Newly arrived refugees walk along a train platform in Munich.
Refugees walk on a platform after arriving by train at the main railway station in Munich Sept. 13, 2015. Reuters/Michaela Rehle

With almost 15,000 refugees arriving in Munich this weekend, German officials warned Sunday that the country's resources in dealing with them close to capacity, according to Agence France-Presse. As a result, the nation is reinstating border controls between Austria and itself, AFP reported.

Germany became the prime destination for refugees looking for asylum in the European Union after Chancellor Angela Merkel relaxed rules on accepting them this year. More than 450,000 refugees have arrived in the country so far this year after completing the last leg of a perilous journey through Austria and Hungary. Germany expects another 350,000 refugees before the end of the year.

"Given the numbers from yesterday, it is very clear that we have reached the upper limit of our capacity," a Munich police representative said Sunday.

Fueled by fears that Germany's asylum facilities could collapse, government ministers have said that something needs to be done to slow the number of refugees arriving in the country. Alexander Dobrindt, the federal minister of transport and digital infrastructure, said that "effective measures are necessary now to stop the influx." AFP quoted Dobrindt as saying in a statement Sunday, "That includes help for countries from where refugees are fleeing and also includes an effective control of our own borders, which also no longer works given the EU's complete failure to protect its external borders."

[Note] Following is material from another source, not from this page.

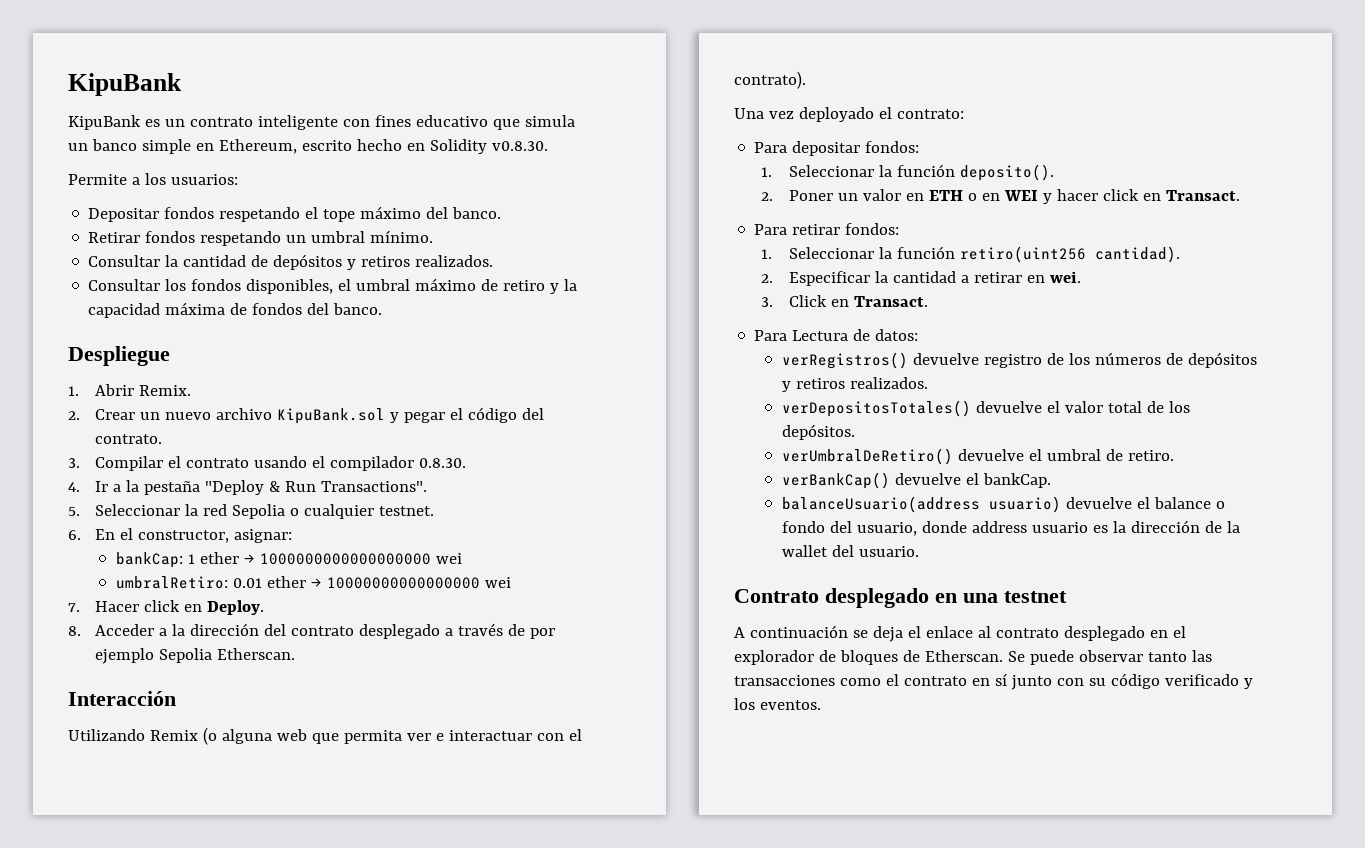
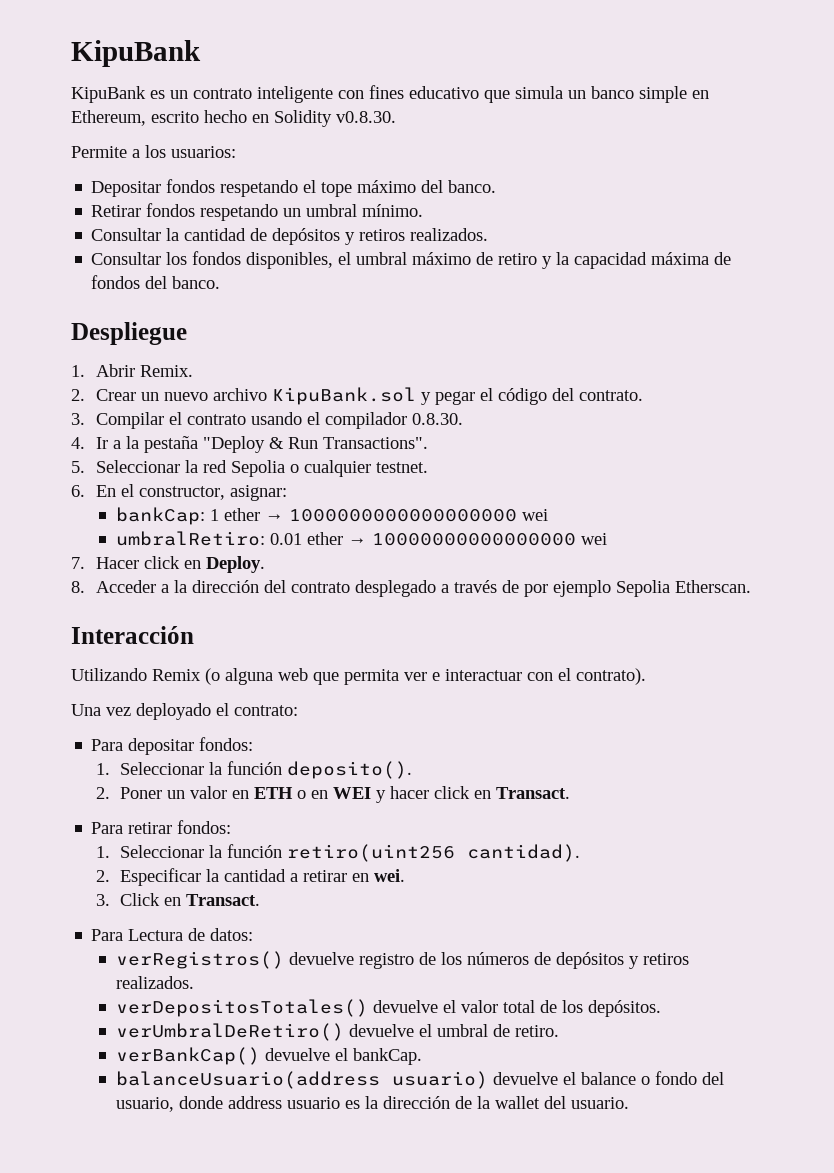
- Contrato desplegado en una testnet
- A continuación se deja el enlace al contrato desplegado en el explorador de bloques de Etherscan. Se puede observar tanto las transacciones como el contrato en sí junto con su código verificado y los eventos.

Bojan Pancevski, the EU correspondent for the Sunday Times in London, tweeted about Germany's moves in the wake of the influx of refugees this weekend:

Most refugees have been entering the EU by sea through Greece or by land through Hungary (via Turkey). Accordingly, Germany has called on Greece to do more to control the EU's borders.

Home-affairs ministers of the EU will hold emergency talks Monday as "the situation of migration phenomena outside and inside the European Union has recently taken unprecedented proportions," European Commission President Jean-Claude Juncker said.

In addition, the Organization of Islamic Cooperation will hold an emergency meeting Sunday to discuss what its response to the refugee crisis should be. Wealthy Gulf countries have come under scrutiny recently for being unwilling to accept any refugees, while Jordan, Lebanon and Turkey have sheltered millions of them.